Specific applications include:
- Genetic Analysis: Detecting point mutations and structural rearrangements in DNA sequences.
- Fragment Sizing: Determining the molecular weights of restriction fragments.
- Forensics: Used in personal identification via DNA fingerprinting.
- Disease Diagnosis: Employed in the diagnosis of diseases, including the prenatal diagnosis of genetic disorders.
Detailed Procedure of Southern Blotting
a. Restriction Digestion of DNA
- Approximately 10 µg of extracted genomic DNA is digested with the appropriate restriction enzyme in a microcentrifuge tube.
- The tube is incubated overnight at 37°C.
- Optionally, the tubes may be heated in a water bath at 65°C for 20 minutes after incubation to denature the restriction enzymes.
- 10 µl of DNA sample buffer is added to the tubes, and the mixture is prepared for agarose gel electrophoresis.
b. Agarose Gel Electrophoresis
- The percentage and size of the agarose gel are determined based on the size range of the DNA fragments to be separated.
- The gel cast is prepared with a comb to form wells for sample loading. The gel solution is slowly poured into the cast and allowed to set.
- Once set, the comb is removed, and the gel is placed in the electrophoresis tank.
- Running buffer (often containing ethidium bromide for visualization) is added to the tank, ensuring the gel is fully covered.
- Samples are prepared by adding loading buffer and carefully pipetted into the wells.
- The tank is connected to the power supply and allowed to run, typically overnight.
c. Denaturation and Neutralization
- The gel is removed from the electrophoresis apparatus and placed in a glass tray containing 500 ml of denaturation buffer (1.5 M NaCl and 0.5 M NaOH) for 45 minutes at room temperature. This step separates the dsDNA into ssDNA.
- The denaturation buffer is poured off and replaced with a neutralization buffer.
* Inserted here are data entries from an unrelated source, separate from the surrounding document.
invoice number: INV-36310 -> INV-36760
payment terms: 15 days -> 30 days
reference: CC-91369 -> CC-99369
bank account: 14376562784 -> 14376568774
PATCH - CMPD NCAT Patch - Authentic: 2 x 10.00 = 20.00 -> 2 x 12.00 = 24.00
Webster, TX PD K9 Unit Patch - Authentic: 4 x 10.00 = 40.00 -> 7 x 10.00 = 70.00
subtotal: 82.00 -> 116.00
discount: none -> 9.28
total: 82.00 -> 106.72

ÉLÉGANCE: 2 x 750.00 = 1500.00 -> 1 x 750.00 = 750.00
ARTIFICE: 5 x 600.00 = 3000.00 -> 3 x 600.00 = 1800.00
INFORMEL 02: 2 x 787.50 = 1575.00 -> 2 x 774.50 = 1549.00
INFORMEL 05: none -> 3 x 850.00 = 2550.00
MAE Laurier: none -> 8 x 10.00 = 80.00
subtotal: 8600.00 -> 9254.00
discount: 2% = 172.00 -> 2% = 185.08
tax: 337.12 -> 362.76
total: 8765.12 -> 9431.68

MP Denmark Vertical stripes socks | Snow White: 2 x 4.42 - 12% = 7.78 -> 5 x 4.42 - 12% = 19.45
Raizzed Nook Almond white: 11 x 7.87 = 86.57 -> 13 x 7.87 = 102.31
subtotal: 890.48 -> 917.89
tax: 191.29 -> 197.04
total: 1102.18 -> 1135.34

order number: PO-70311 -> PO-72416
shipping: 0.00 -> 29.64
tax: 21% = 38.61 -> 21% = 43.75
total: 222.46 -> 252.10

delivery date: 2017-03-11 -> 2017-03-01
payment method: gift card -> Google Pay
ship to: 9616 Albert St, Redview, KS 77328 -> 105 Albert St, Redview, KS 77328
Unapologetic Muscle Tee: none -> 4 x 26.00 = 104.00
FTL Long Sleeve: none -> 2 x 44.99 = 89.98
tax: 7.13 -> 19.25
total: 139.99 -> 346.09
- The gel is allowed to soak for 1 hour while slowly rotating on a platform rotator.
d. Blotting (Transfer)
The DNA is transferred from the gel to the membrane using capillary action:
- An oblong sponge, slightly larger than the gel, is placed on a glass dish filled with SSC buffer, leaving the sponge about half-submerged.
- Three pieces of Whatman 3mm paper, cut to the size of the sponge, are placed on the sponge and thoroughly wetted with SSC.
- The gel is placed on the filter paper. A glass pipette is rolled over the surface to remove any trapped air bubbles.
- A nylon membrane, sized just large enough to cover the gel surface, is placed on top of the gel. The membrane is further flooded with SSC.
- Several sheets of dry filter paper are placed on top of the membrane.
- Finally, a glass plate is laid on top of the structure to apply pressure and hold everything in place. The DNA transfer is allowed to occur overnight.
e. Baking and Immobilization
- The nylon membrane is removed from the blotting structure.
- The DNA strands on the membrane are immobilized by attaching the membrane to a vacuum or regular oven at 80°C for 2–3 hours.
- Alternatively, immobilization can be achieved by exposing the membrane to ultraviolet (UV) radiation.
f. Hybridization and Detection
- The membrane is exposed to the hybridization probe, which can be a DNA fragment or an RNA segment designed to detect the specific target DNA sequence.
- The probe nucleic acid is labeled (e.g., incorporating radioactivity, fluorescent, or chromogenic dyes) to enable detection.
- Conditions are carefully chosen to ensure the probe hybridizes specifically to the complementary target sequence on the membrane.
- Hybridization is followed by a washing step using a buffer to remove non-specifically bound or unbound probes, ensuring only labeled probes remain bound to the target sequence for visualization.